Ready for Tomorrow: 2L Marilyn Aguilar-Portillo builds AI tool to analyze bias in court cases

2L Marilyn Aguilar-Portillo designed a program that uncovers bias in legal cases, gaining practical experience in applying technology to enhance legal analysis and advocacy.
- 2L Marilyn Aguilar-Portillo built an AI tool in UC Law SF’s AI-Enabled Lawyers Bootcamp to detect patterns of bias in legal cases.
- She learned how to use AI to analyze cases, improve efficiency, and support more effective advocacy.
- The experience gave her a practical framework for integrating AI into her future legal practice.
As artificial intelligence reshapes legal practice, UC Law San Francisco is training students through a hands-on AI-Enabled Lawyers Bootcamp that moves them beyond theory and into real-world application before they graduate. Students gain direct experience using AI for core lawyering tasks—research, drafting, discovery, and document analysis—while engaging with ethical issues around privilege, conflicts, and professional responsibility. In a capstone project, they build their own AI tools, often with little or no coding experience.
Offered for the first time this spring, AI Bootcamp is part of UC Law SF’s technology law and lawyering center, LexLab, led by Director Drew Amerson. The eight-session course was conceived by Director of Applied Innovation Tal Niv and taught by Adjunct Professors Luis Villa and Zoe Dolan ’05—practicing attorneys with deep experience integrating technology into legal work.
Below, 2L Marilyn Aguilar-Portillo shares how she built an AI tool to uncover hidden patterns of bias in legal cases and what she learned through the experience.

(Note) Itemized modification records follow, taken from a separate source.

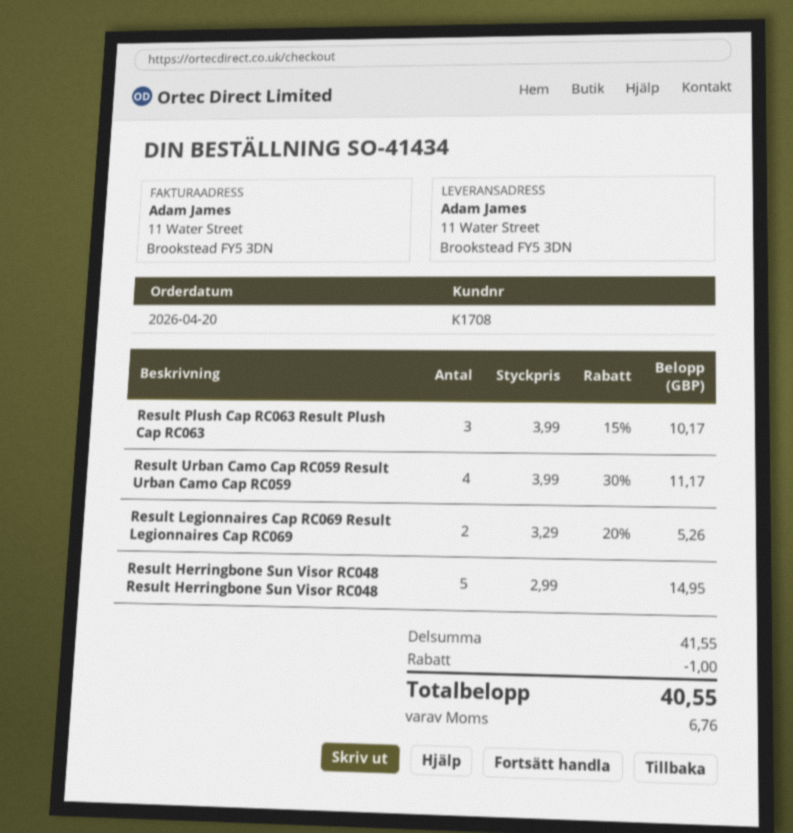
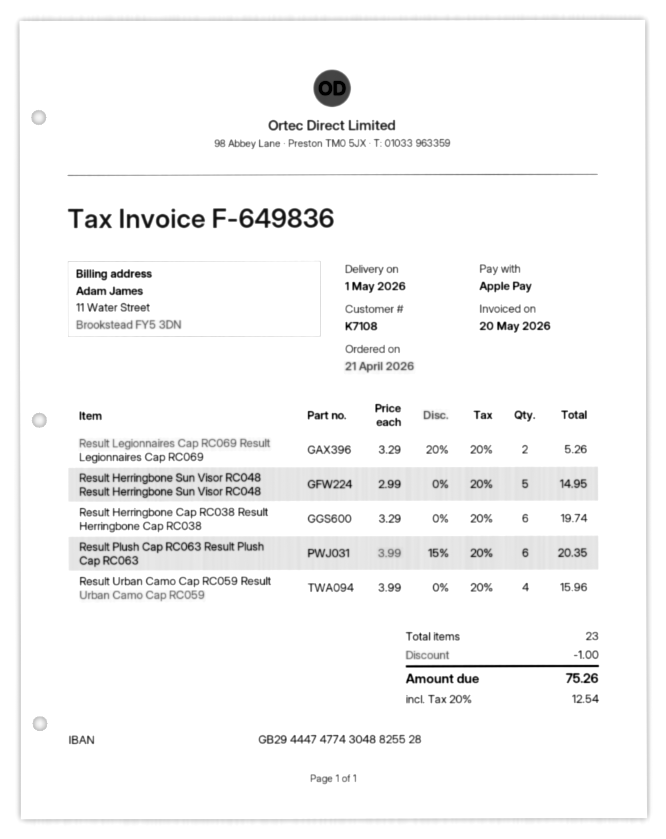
order date: 2026-04-20 -> 2026-04-21
customer number: K1708 -> K7108
Result Plush Cap RC063 Result Plush Cap RC063: 3 x 3.99 - 15% = 10.17 -> 6 x 3.99 - 15% = 20.35
Result Urban Camo Cap RC059 Result Urban Camo Cap RC059: 4 x 3.99 - 30% = 11.17 -> 4 x 3.99 = 15.96
Result Herringbone Cap RC038 Result Herringbone Cap RC038: none -> 6 x 3.29 = 19.74
tax: 6.76 -> 12.54
total: 40.55 -> 75.26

Why did you enroll in AI Bootcamp?
I genuinely believe the next revolution in society is here, and those who can ride this new wave of technology will be unstoppable. I saw the Bootcamp as the perfect way to continue positioning myself at the forefront of this new era.
What were your biggest takeaways?
I gained the foundational knowledge to keep expanding my horizons within AI. It taught me that the best way to keep learning is by doing, by experimenting with the models as they continue to progress. But the biggest lesson is that when AI is used intentionally and creatively, it can expand my reach as an attorney, allowing me to help more people in a more personalized and meaningful way. Thinking and talking through real AI dilemmas with experts in the field, like why Claude’s constitution matters and what’s at stake when we build these systems, was such a valuable experience and something I’ll always carry forward as these systems continue to evolve.
Describe your capstone project.
My capstone project is the CRT Trial Auditor — a tool that applies Critical Race Theory to analyze real case files. It helps identify subtle patterns, such as coded language or unfair assumptions, that can influence case outcomes yet often go unnoticed. By surfacing these shadow narratives and how they frame a person’s choices, character, and intersecting identities, the tool helps ensure people aren’t reduced to stereotypes or stripped of their complexity in the courtroom. It’s the project I didn’t know I needed to build until I started building it.
How will this experience shape your work as a new attorney?
I learned just how powerful AI models have become and that they will continue to grow, but also where their limitations are. Most importantly, I learned how to use them to supercharge advocacy. Working with AI feels like getting a jetpack. Everything we already do as lawyers, we can now do faster, sharper, and at a scale that wasn’t possible before. I now have a practical framework for integrating AI into every stage of my future practice.
The Ready for Tomorrow series highlights UC Law SF students as they share how the College’s innovative, hands-on programs prepare them for a profession being rapidly reshaped by AI and emerging technologies.